Performance Goal: Maximize regulatory flexibility and benefits and promote flexible workplace programs.
Many employment laws and regulations were written decades ago and were based on, among other things, traditional on-site, full-time, long-term employment relationships between workers and employers. Over the next several years, the Office of the Assistant Secretary for Policy and the Department's regulatory agencies will continue to conduct comprehensive reviews of key laws and regulations to determine their effectiveness and applicability to the new workplace.
The Department's regulatory mission needs to fully achieve its objectives of protecting worker rights, benefits, and safety while minimizing regulatory burdens that can impede the productivity and competitiveness of the nation's economy. Over the past several years, the Department has made strides, including targeting enforcement efforts to address the most egregious problems; and, expanding electronic options for employers to meet their reporting obligations. Over the next several years, DOL will continue to analyze the effectiveness of this strategy, seek ways to build upon the successes, exploit technology to improve our effectiveness and reduce regulatory burden, and take other steps necessary to ensure that the DOL regulatory infrastructure is consistent with the evolving work environment.
Workplace flexibility is an employee benefit that aids employers in recruiting and retaining a talented workforce.
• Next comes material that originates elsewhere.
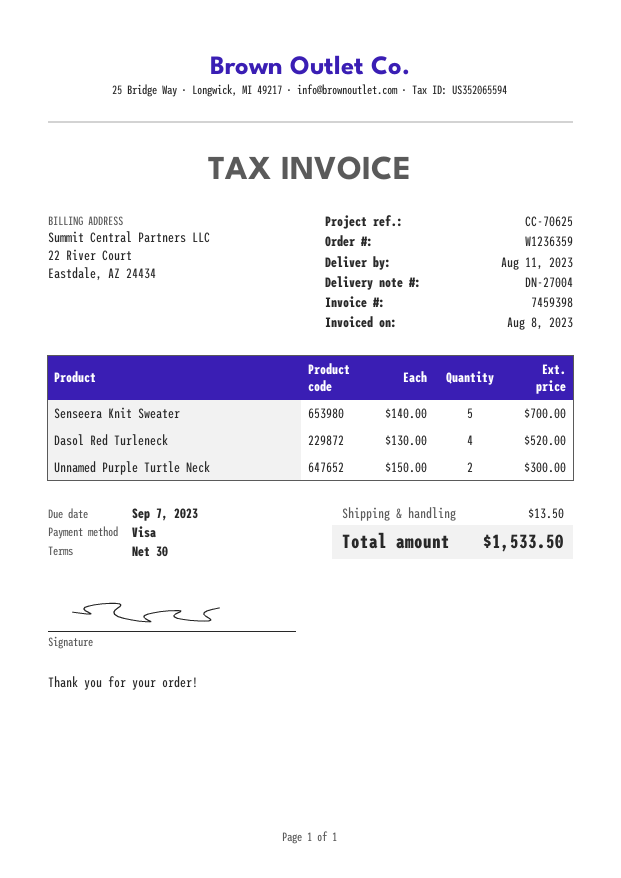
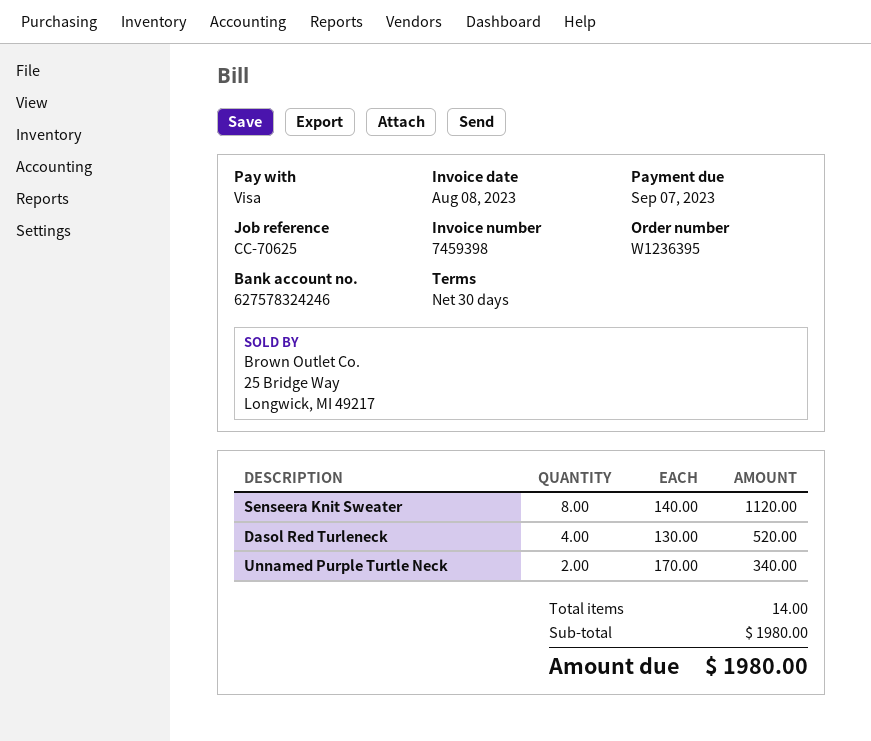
order number: W1236359 -> W1236395
Senseera Knit Sweater: 5 x 140.00 = 700.00 -> 8 x 140.00 = 1120.00
Unnamed Purple Turtle Neck: 2 x 150.00 = 300.00 -> 2 x 170.00 = 340.00
shipping: 13.50 -> none
total: 1533.50 -> 1980.00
The Department's Flex-Options for Women project helps business owners develop workplace flexibility policies and programs for their employees. The project brings together corporate executives and entrepreneurs who volunteer to mentor business owners interested in developing flexible workplace policies and programs. By encouraging entrepreneurs to focus on work redesign and implementing flexible work options, employees will improve their ability to manage work and life responsibilities while business owners realize positive bottom line impacts.
Strategic Goal 3 Safe and Secure Workplaces: Promote workplaces that are safe, healthful and fair; guarantee workers receive the wages due them; foster equal opportunity in employment; and protect veterans’ employment and re-employment rights.
The Department promotes and enforces some of the most widely recognized legal standards for gainful employment and quality workplaces. Many of these laws, programs, and regulations support the strategic goal for safe and secure workplaces. The Department is developing new and innovative approaches to implementing the laws and programs that protect the safety, health, and rights of workers. While the Department demonstrates continued success in protecting workplaces, one of the Department's key challenges is developing strategies suited for the changing 21st Century workplace.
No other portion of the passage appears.